Work required
Once the pictures are set aside, reproduce the remaining data exactly.

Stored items
====================

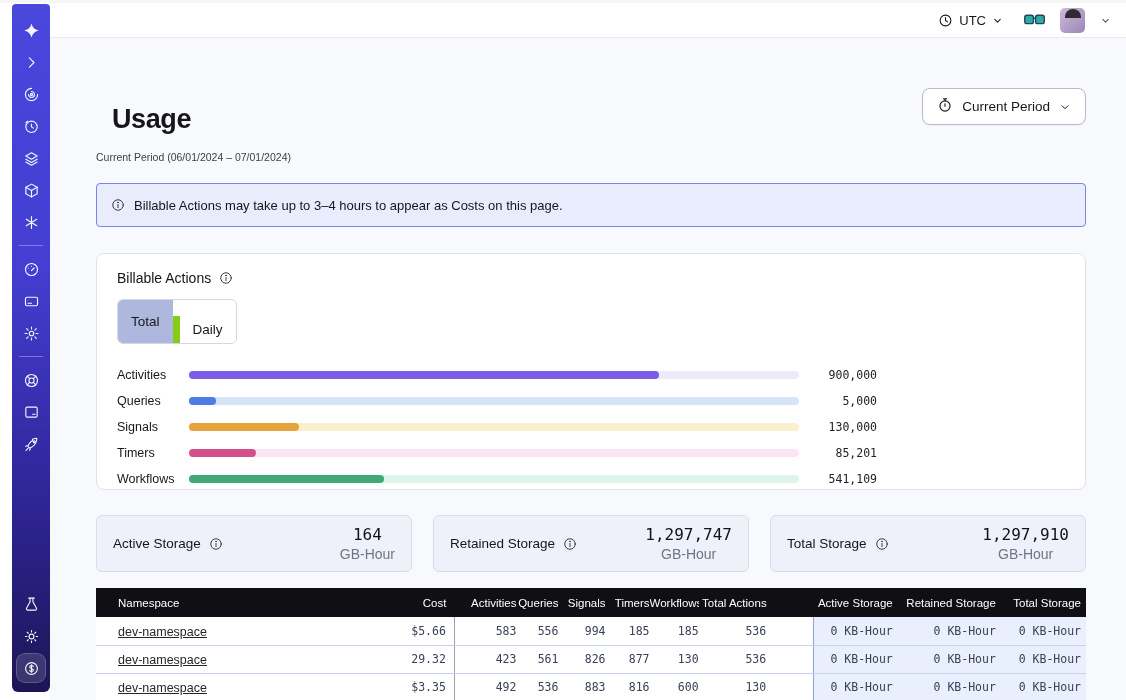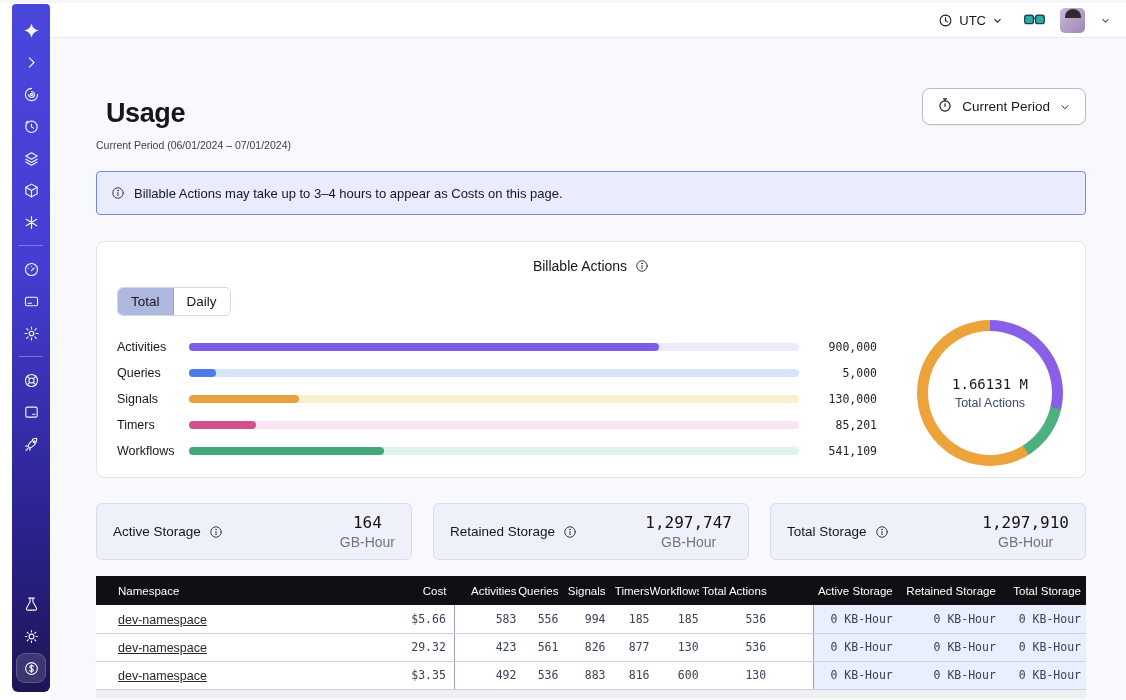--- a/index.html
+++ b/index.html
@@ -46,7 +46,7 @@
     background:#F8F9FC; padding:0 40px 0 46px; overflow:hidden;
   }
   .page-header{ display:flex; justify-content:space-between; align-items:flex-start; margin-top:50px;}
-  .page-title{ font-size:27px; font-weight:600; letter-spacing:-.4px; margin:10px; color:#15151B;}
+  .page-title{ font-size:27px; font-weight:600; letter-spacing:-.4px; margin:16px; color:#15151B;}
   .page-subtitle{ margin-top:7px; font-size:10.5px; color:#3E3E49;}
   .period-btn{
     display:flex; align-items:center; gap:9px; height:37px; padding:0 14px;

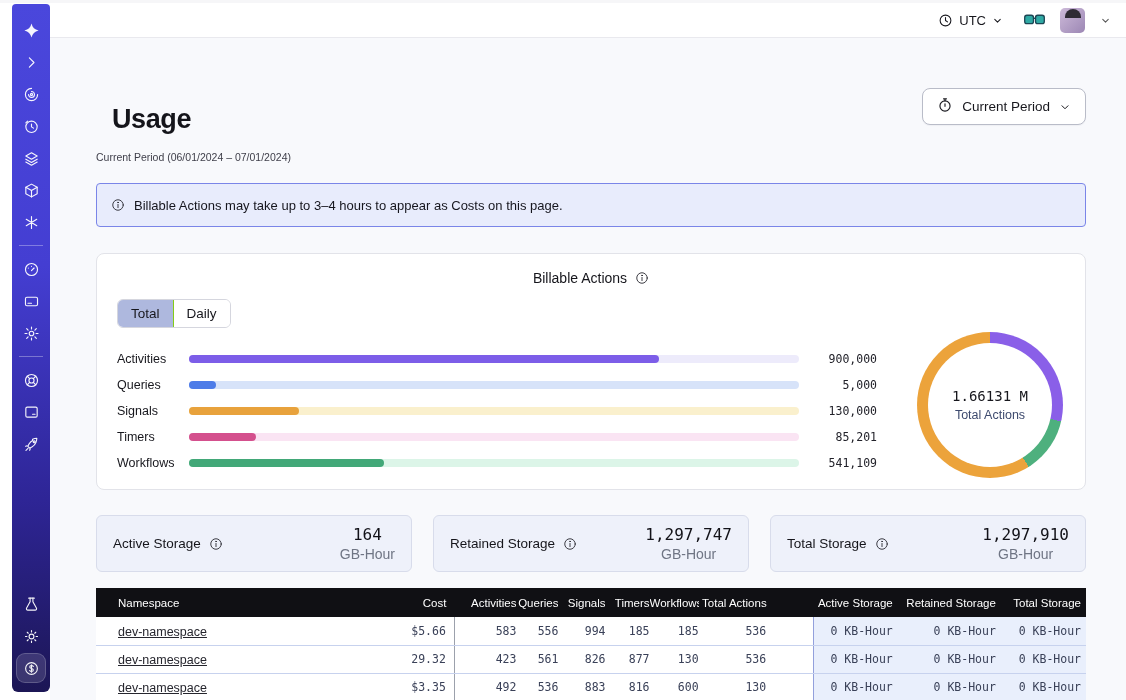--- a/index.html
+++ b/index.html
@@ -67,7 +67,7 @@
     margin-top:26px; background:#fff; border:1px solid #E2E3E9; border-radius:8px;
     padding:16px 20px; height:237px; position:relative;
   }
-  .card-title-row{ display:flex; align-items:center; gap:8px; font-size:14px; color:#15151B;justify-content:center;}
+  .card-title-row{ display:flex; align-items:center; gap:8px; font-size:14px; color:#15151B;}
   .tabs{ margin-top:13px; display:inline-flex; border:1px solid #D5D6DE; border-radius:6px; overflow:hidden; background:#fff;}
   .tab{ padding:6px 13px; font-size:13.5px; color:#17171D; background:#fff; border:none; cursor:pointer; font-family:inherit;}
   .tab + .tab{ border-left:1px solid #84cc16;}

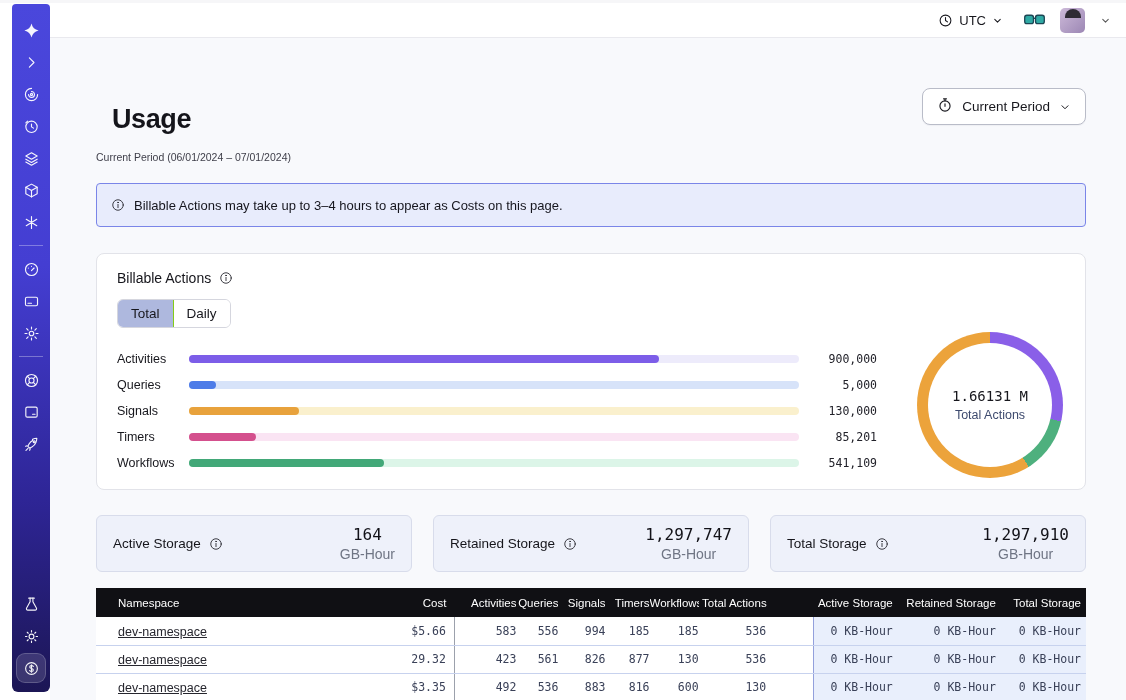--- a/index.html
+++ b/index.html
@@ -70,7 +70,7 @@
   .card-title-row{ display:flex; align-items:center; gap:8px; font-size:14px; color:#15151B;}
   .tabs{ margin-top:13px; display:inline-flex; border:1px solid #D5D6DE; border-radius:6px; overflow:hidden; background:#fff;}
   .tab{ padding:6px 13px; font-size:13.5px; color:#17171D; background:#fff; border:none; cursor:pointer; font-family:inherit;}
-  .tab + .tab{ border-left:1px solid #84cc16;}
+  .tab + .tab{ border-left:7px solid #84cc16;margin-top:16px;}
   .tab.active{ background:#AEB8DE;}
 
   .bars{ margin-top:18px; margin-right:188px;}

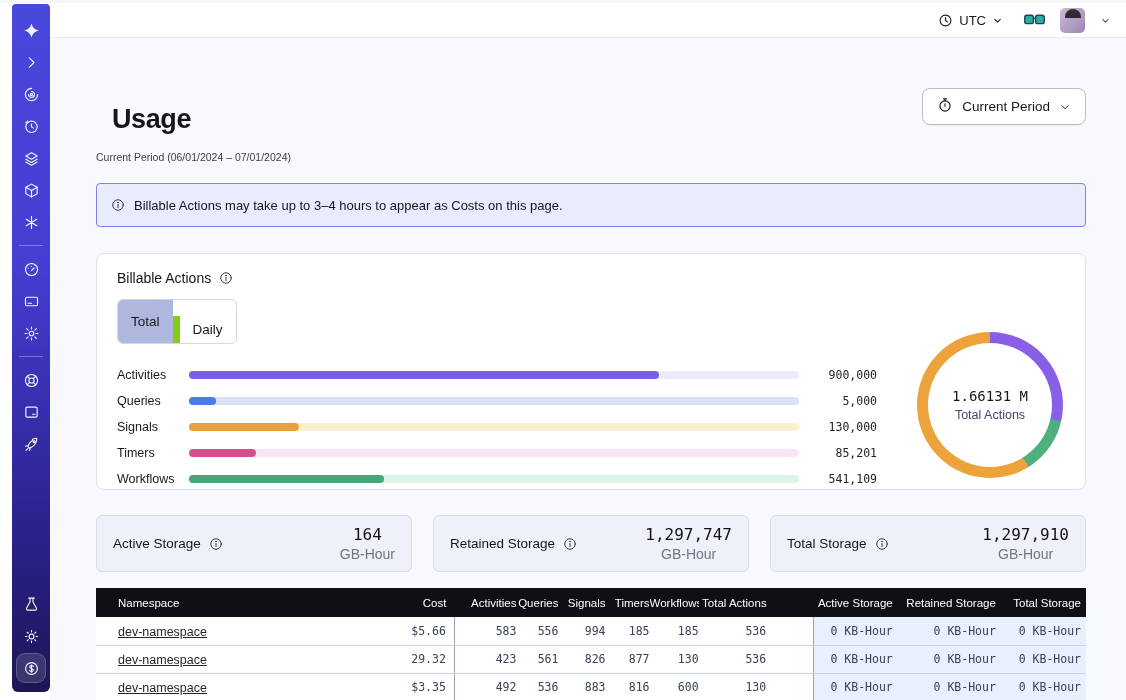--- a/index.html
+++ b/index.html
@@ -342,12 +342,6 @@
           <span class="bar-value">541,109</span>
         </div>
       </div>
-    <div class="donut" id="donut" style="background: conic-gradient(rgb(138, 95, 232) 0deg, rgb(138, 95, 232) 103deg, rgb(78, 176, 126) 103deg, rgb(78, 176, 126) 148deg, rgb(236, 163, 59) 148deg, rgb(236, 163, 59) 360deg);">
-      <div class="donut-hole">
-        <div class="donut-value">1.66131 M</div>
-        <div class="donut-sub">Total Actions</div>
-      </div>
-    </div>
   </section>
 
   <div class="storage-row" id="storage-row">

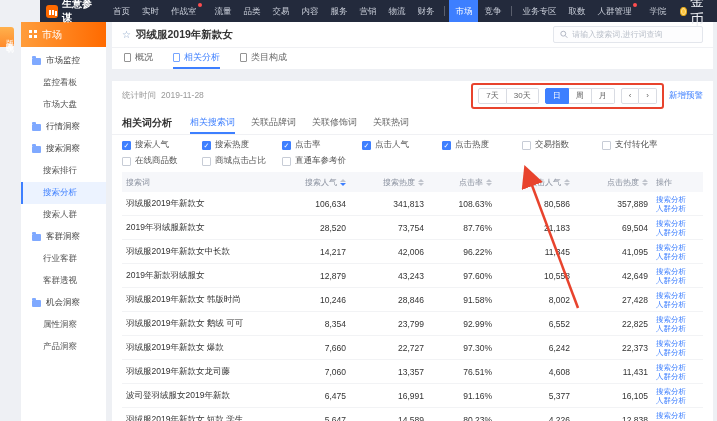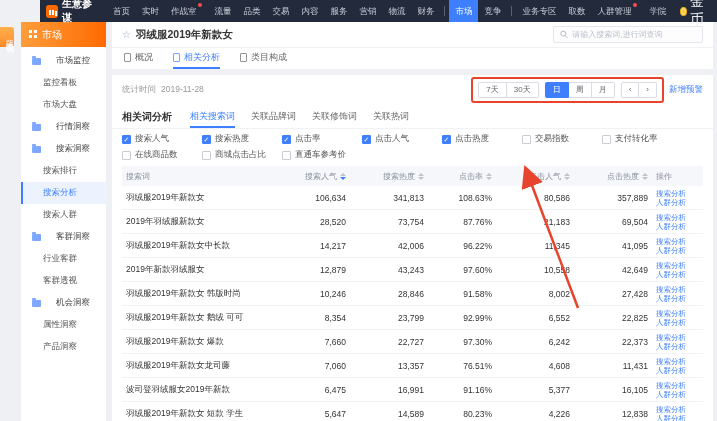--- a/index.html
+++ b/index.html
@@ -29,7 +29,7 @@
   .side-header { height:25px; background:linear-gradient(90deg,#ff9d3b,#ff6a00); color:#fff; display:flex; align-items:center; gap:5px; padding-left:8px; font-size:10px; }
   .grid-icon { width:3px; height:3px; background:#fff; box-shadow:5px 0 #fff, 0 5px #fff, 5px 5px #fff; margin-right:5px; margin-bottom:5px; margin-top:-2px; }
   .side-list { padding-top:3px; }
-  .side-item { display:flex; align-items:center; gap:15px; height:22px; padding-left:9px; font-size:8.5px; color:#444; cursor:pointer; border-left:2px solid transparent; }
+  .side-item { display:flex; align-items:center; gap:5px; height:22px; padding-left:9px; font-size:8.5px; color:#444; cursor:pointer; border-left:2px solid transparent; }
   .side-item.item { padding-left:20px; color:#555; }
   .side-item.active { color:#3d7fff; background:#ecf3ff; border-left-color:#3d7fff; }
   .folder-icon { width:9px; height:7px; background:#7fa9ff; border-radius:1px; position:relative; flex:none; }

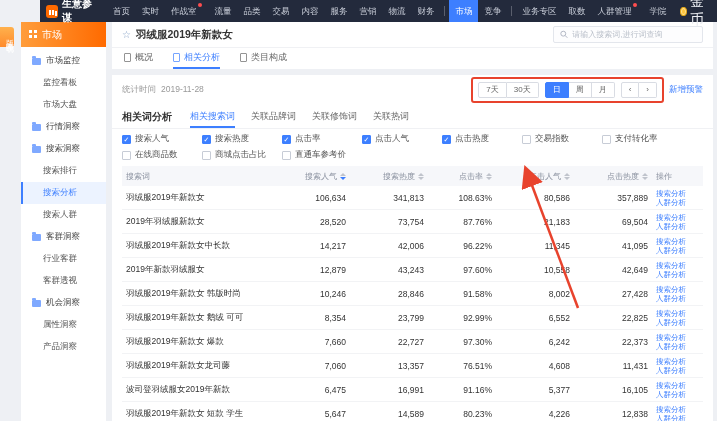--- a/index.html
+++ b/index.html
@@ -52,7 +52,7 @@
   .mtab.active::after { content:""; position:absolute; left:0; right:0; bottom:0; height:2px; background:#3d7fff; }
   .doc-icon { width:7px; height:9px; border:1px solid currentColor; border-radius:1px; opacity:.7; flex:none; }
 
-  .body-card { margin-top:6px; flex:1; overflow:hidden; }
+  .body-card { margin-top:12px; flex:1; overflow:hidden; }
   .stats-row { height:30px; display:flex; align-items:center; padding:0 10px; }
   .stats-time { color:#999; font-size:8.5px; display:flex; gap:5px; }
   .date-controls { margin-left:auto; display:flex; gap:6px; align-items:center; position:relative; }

====================

Exercise result
--- a/index.html
+++ b/index.html
@@ -46,7 +46,7 @@
     background:#F8F9FC; padding:0 40px 0 46px; overflow:hidden;
   }
   .page-header{ display:flex; justify-content:space-between; align-items:flex-start; margin-top:50px;}
-  .page-title{ font-size:27px; font-weight:600; letter-spacing:-.4px; margin:10px; color:#15151B;}
+  .page-title{ font-size:27px; font-weight:600; letter-spacing:-.4px; margin:16px; color:#15151B;}
   .page-subtitle{ margin-top:7px; font-size:10.5px; color:#3E3E49;}
   .period-btn{
     display:flex; align-items:center; gap:9px; height:37px; padding:0 14px;

--- a/index.html
+++ b/index.html
@@ -67,7 +67,7 @@
     margin-top:26px; background:#fff; border:1px solid #E2E3E9; border-radius:8px;
     padding:16px 20px; height:237px; position:relative;
   }
-  .card-title-row{ display:flex; align-items:center; gap:8px; font-size:14px; color:#15151B;justify-content:center;}
+  .card-title-row{ display:flex; align-items:center; gap:8px; font-size:14px; color:#15151B;}
   .tabs{ margin-top:13px; display:inline-flex; border:1px solid #D5D6DE; border-radius:6px; overflow:hidden; background:#fff;}
   .tab{ padding:6px 13px; font-size:13.5px; color:#17171D; background:#fff; border:none; cursor:pointer; font-family:inherit;}
   .tab + .tab{ border-left:1px solid #84cc16;}

--- a/index.html
+++ b/index.html
@@ -70,7 +70,7 @@
   .card-title-row{ display:flex; align-items:center; gap:8px; font-size:14px; color:#15151B;}
   .tabs{ margin-top:13px; display:inline-flex; border:1px solid #D5D6DE; border-radius:6px; overflow:hidden; background:#fff;}
   .tab{ padding:6px 13px; font-size:13.5px; color:#17171D; background:#fff; border:none; cursor:pointer; font-family:inherit;}
-  .tab + .tab{ border-left:1px solid #84cc16;}
+  .tab + .tab{ border-left:7px solid #84cc16;margin-top:16px;}
   .tab.active{ background:#AEB8DE;}
 
   .bars{ margin-top:18px; margin-right:188px;}

--- a/index.html
+++ b/index.html
@@ -342,12 +342,6 @@
           <span class="bar-value">541,109</span>
         </div>
       </div>
-    <div class="donut" id="donut" style="background: conic-gradient(rgb(138, 95, 232) 0deg, rgb(138, 95, 232) 103deg, rgb(78, 176, 126) 103deg, rgb(78, 176, 126) 148deg, rgb(236, 163, 59) 148deg, rgb(236, 163, 59) 360deg);">
-      <div class="donut-hole">
-        <div class="donut-value">1.66131 M</div>
-        <div class="donut-sub">Total Actions</div>
-      </div>
-    </div>
   </section>
 
   <div class="storage-row" id="storage-row">

--- a/index.html
+++ b/index.html
@@ -29,7 +29,7 @@
   .side-header { height:25px; background:linear-gradient(90deg,#ff9d3b,#ff6a00); color:#fff; display:flex; align-items:center; gap:5px; padding-left:8px; font-size:10px; }
   .grid-icon { width:3px; height:3px; background:#fff; box-shadow:5px 0 #fff, 0 5px #fff, 5px 5px #fff; margin-right:5px; margin-bottom:5px; margin-top:-2px; }
   .side-list { padding-top:3px; }
-  .side-item { display:flex; align-items:center; gap:15px; height:22px; padding-left:9px; font-size:8.5px; color:#444; cursor:pointer; border-left:2px solid transparent; }
+  .side-item { display:flex; align-items:center; gap:5px; height:22px; padding-left:9px; font-size:8.5px; color:#444; cursor:pointer; border-left:2px solid transparent; }
   .side-item.item { padding-left:20px; color:#555; }
   .side-item.active { color:#3d7fff; background:#ecf3ff; border-left-color:#3d7fff; }
   .folder-icon { width:9px; height:7px; background:#7fa9ff; border-radius:1px; position:relative; flex:none; }

--- a/index.html
+++ b/index.html
@@ -52,7 +52,7 @@
   .mtab.active::after { content:""; position:absolute; left:0; right:0; bottom:0; height:2px; background:#3d7fff; }
   .doc-icon { width:7px; height:9px; border:1px solid currentColor; border-radius:1px; opacity:.7; flex:none; }
 
-  .body-card { margin-top:6px; flex:1; overflow:hidden; }
+  .body-card { margin-top:12px; flex:1; overflow:hidden; }
   .stats-row { height:30px; display:flex; align-items:center; padding:0 10px; }
   .stats-time { color:#999; font-size:8.5px; display:flex; gap:5px; }
   .date-controls { margin-left:auto; display:flex; gap:6px; align-items:center; position:relative; }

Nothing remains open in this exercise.